[原子力産業新聞] 2007年11月8日 第2403号 <2面>

新エジプト大使 原子力発電導入の背景を説明

9月に着任したエジプトのワリード・アブデルナーセル新駐日大使が1日、東京千代田区・内幸町の日本記者クラブで記者会見し、先日のムバラク大統領の原子力発電導入に向けた正式発表を受けて、その背景などについて説明した。

大使は、エジプトの原子力開発は1950年代の研究炉導入から始まり、早い段階から国際協力による原子力発電導入が検討されてきたものの、67年の第3次中東戦争や、その後の旧ソ連チェルノブイリ原子力発電所事故などによる安全性への懸念によって、導入に向けた活動は中断されていた、と述べた。しかし近年の同国のGDPの伸びは年7%台に達しており、「これに伴いエネルギー需要が急増している」と指摘。
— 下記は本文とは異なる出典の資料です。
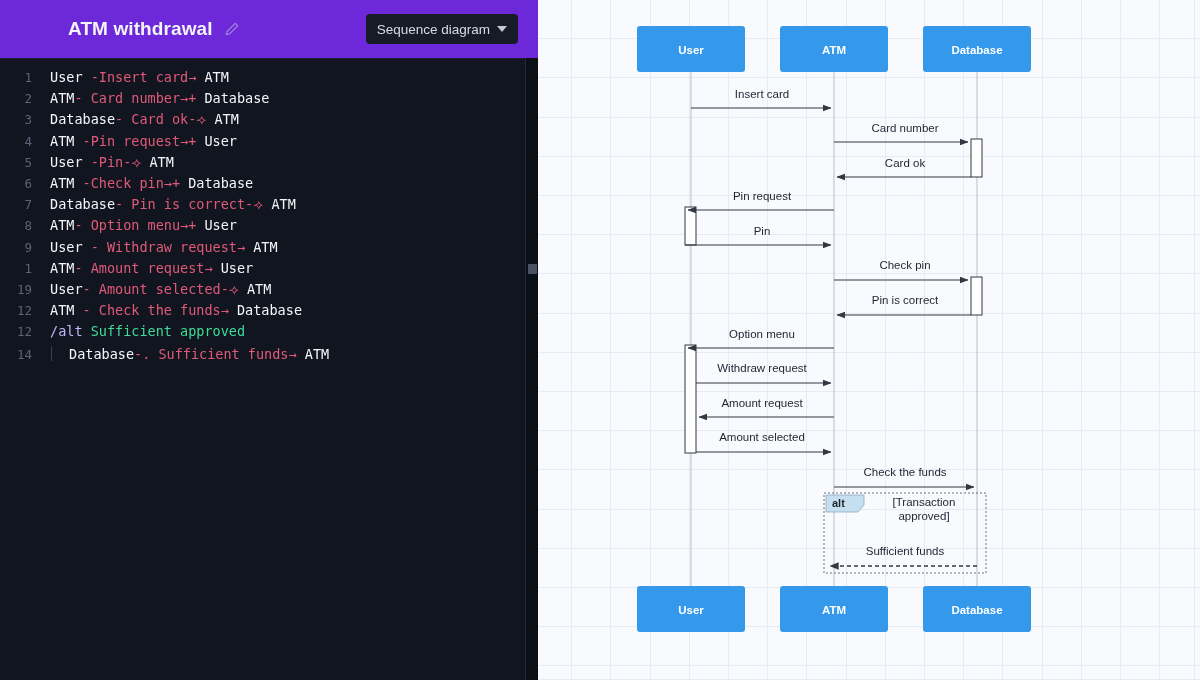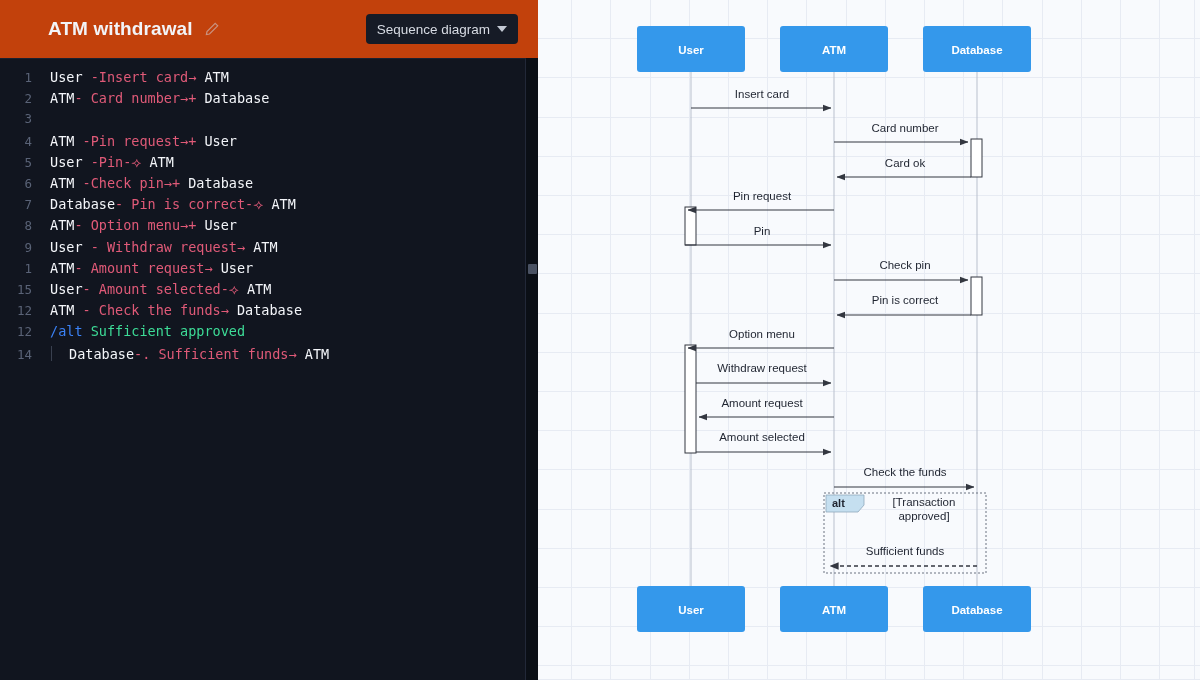--- a/index.html
+++ b/index.html
@@ -16,24 +16,24 @@
   
   #editor-panel {
     position: relative;
     width: 538px; height: 680px;
     background: #0b0f16;
     flex: 0 0 538px;
   }
   #editor-header {
     position: relative;
     height: 58px;
-    background: #c2410c;
+    background: #6d28d9;
     display: flex;
     align-items: center;
-    padding: 0 20px 0 48px;
+    padding: 0 20px 0 68px;
   }
   #doc-title {
     color: #f2f4f8;
     font-size: 19px;
     font-weight: 700;
     letter-spacing: .1px;
     white-space: nowrap;
   }
   #edit-pencil {
     margin-left: 11px;
@@ -87,21 +87,21 @@
     text-align: right;
     color: #5a6377;
     font-size: 12.5px;
     padding-right: 0px;
     user-select: none;
   }
   .code-text { padding-left: 18px; }
   .tok-actor   { color: #f4f6fa; }
   .tok-msg     { color: #e05a78; }
   .tok-arrow   { color: #e05a78; }
-  .tok-kw      { color: #3b82f6; }
+  .tok-kw      { color: #c4b5fd; }
   .tok-alt     { color: #3ddc97; }
   .indent-bar {
     display: inline-block;
     width: 0; border-left: 1px solid #39404f;
     height: 15px; position: relative; top: 2px;
     margin-right: 17px; margin-left: 1px;
   }
 
   
   #splitter-handle {
@@ -153,20 +153,21 @@
       <div class="code-line">
         <span class="ln">1</span>
         <span class="code-text"><span class="tok-actor">User</span><span class="tok-msg"> -</span><span class="tok-msg">Insert card</span><span class="tok-arrow">→</span><span class="tok-actor"> </span><span class="tok-actor">ATM</span></span>
       </div>
       <div class="code-line">
         <span class="ln">2</span>
         <span class="code-text"><span class="tok-actor">ATM</span><span class="tok-msg">- </span><span class="tok-msg">Card number</span><span class="tok-arrow">→+</span><span class="tok-actor"> </span><span class="tok-actor">Database</span></span>
       </div>
       <div class="code-line">
         <span class="ln">3</span>
+        <span class="code-text"><span class="tok-actor">Database</span><span class="tok-msg">- </span><span class="tok-msg">Card ok</span><span class="tok-arrow">-⟢</span><span class="tok-actor"> </span><span class="tok-actor">ATM</span></span>
       </div>
       <div class="code-line">
         <span class="ln">4</span>
         <span class="code-text"><span class="tok-actor">ATM</span><span class="tok-msg"> -</span><span class="tok-msg">Pin request</span><span class="tok-arrow">→+</span><span class="tok-actor"> </span><span class="tok-actor">User</span></span>
       </div>
       <div class="code-line">
         <span class="ln">5</span>
         <span class="code-text"><span class="tok-actor">User</span><span class="tok-msg"> -</span><span class="tok-msg">Pin</span><span class="tok-arrow">-⟢</span><span class="tok-actor"> </span><span class="tok-actor">ATM</span></span>
       </div>
       <div class="code-line">
@@ -183,21 +184,21 @@
       </div>
       <div class="code-line">
         <span class="ln">9</span>
         <span class="code-text"><span class="tok-actor">User</span><span class="tok-msg"> - </span><span class="tok-msg">Withdraw request</span><span class="tok-arrow">→</span><span class="tok-actor"> </span><span class="tok-actor">ATM</span></span>
       </div>
       <div class="code-line">
         <span class="ln">1</span>
         <span class="code-text"><span class="tok-actor">ATM</span><span class="tok-msg">- </span><span class="tok-msg">Amount request</span><span class="tok-arrow">→</span><span class="tok-actor"> </span><span class="tok-actor">User</span></span>
       </div>
       <div class="code-line">
-        <span class="ln">15</span>
+        <span class="ln">19</span>
         <span class="code-text"><span class="tok-actor">User</span><span class="tok-msg">- </span><span class="tok-msg">Amount selected</span><span class="tok-arrow">-⟢</span><span class="tok-actor"> </span><span class="tok-actor">ATM</span></span>
       </div>
       <div class="code-line">
         <span class="ln">12</span>
         <span class="code-text"><span class="tok-actor">ATM</span><span class="tok-msg"> - </span><span class="tok-msg">Check the funds</span><span class="tok-arrow">→</span><span class="tok-actor"> </span><span class="tok-actor">Database</span></span>
       </div>
 
       <div class="code-line">
         <span class="ln">12</span>
         <span class="code-text"><span class="tok-kw">/alt</span><span class="tok-kw"> </span><span class="tok-alt">Sufficient approved</span></span>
このため国家民主党が原子力発電導入について精力的な検討を行い、昨年9月に提言をまとめ、その後国家レベルの討論が行われた後、大統領による導入計画発表に至ったものだと説明した。

同大使は、「エジプトは中東・アラブ圏の非核地帯の提唱者であり、原子力は平和利用に限定することを標榜している」と強調した上で、核不拡散条約(NPT)は81年に批准しているものの、「保障措置の追加議定書については、イスラエルが同条約に加盟しない限り調印しない」と表明した。